My lower garden with the strawberry rows is probably as big as my upper garden after having expanded it a couple of times and consolidated the berries. The berries should be in their prime right now, but the honey berries which were supposed to be so great have been unproductive and disappointing. The row of “sparkle” strawberries is really full of blossoms, and in a week or two, I’m going to cover the row with bird netting. The robins did a number on them last year. I already have the currants covered. Barring drought or too many bad animals, I should have a ton of berries this year. I’m also pinching back the grape vines which came through their aggressive pruning this spring very well, thank you. There should be only one bunch per little stem, and there are at least two on every stem and sometimes three or four. the bunches really look like little bunches of grapes, just about an inch long.

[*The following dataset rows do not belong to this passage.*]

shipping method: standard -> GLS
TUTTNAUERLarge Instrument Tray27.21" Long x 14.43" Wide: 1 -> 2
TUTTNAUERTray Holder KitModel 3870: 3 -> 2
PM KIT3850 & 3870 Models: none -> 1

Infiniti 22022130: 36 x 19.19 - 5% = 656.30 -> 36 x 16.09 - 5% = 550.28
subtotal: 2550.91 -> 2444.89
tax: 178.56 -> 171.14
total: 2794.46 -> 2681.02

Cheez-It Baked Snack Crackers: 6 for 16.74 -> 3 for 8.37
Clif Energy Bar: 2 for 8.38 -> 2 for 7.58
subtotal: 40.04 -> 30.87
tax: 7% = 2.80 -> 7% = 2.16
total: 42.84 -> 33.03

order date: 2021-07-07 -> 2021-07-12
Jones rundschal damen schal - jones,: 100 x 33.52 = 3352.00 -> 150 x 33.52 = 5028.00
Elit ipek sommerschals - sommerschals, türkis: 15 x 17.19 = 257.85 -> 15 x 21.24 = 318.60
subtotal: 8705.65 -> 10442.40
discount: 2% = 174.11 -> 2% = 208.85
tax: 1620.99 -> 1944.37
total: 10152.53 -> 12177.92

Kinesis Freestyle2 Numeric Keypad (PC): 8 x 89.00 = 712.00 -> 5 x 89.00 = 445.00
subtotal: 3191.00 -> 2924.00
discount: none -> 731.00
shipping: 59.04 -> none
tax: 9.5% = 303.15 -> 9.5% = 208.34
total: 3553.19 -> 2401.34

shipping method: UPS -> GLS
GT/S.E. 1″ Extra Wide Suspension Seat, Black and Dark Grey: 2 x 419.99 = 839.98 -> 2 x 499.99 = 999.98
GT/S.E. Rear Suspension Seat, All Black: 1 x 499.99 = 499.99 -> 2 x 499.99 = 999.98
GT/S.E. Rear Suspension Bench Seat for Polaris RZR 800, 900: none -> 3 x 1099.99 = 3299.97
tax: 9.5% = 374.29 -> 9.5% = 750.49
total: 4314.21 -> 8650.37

My trouble with the blackberries is continuing, however. They were started to get blossoms and green up and look like they were also going to have a great year. Then, there were a wilted looking patch which came out with bright, bright orange color on the underside. This was on both the fruiting canes from this year and the new canes which are just coming up. I’m baby-sitting my niece and nephew these last few weeks of the school year, and I’m not home enough to keep an eye on things minutely, so I just chopped the orange canes down.



it turns out I did the right thing. My encyclopedia of organic gardening says that is called, surprisingly enough, orange rust, and the only way to get rid of it is to burn out the plants, even the roots. I haven’t gotten to the roots yet, and I’m closely watching the rest of the patch to make sure the disease hasn’t spread.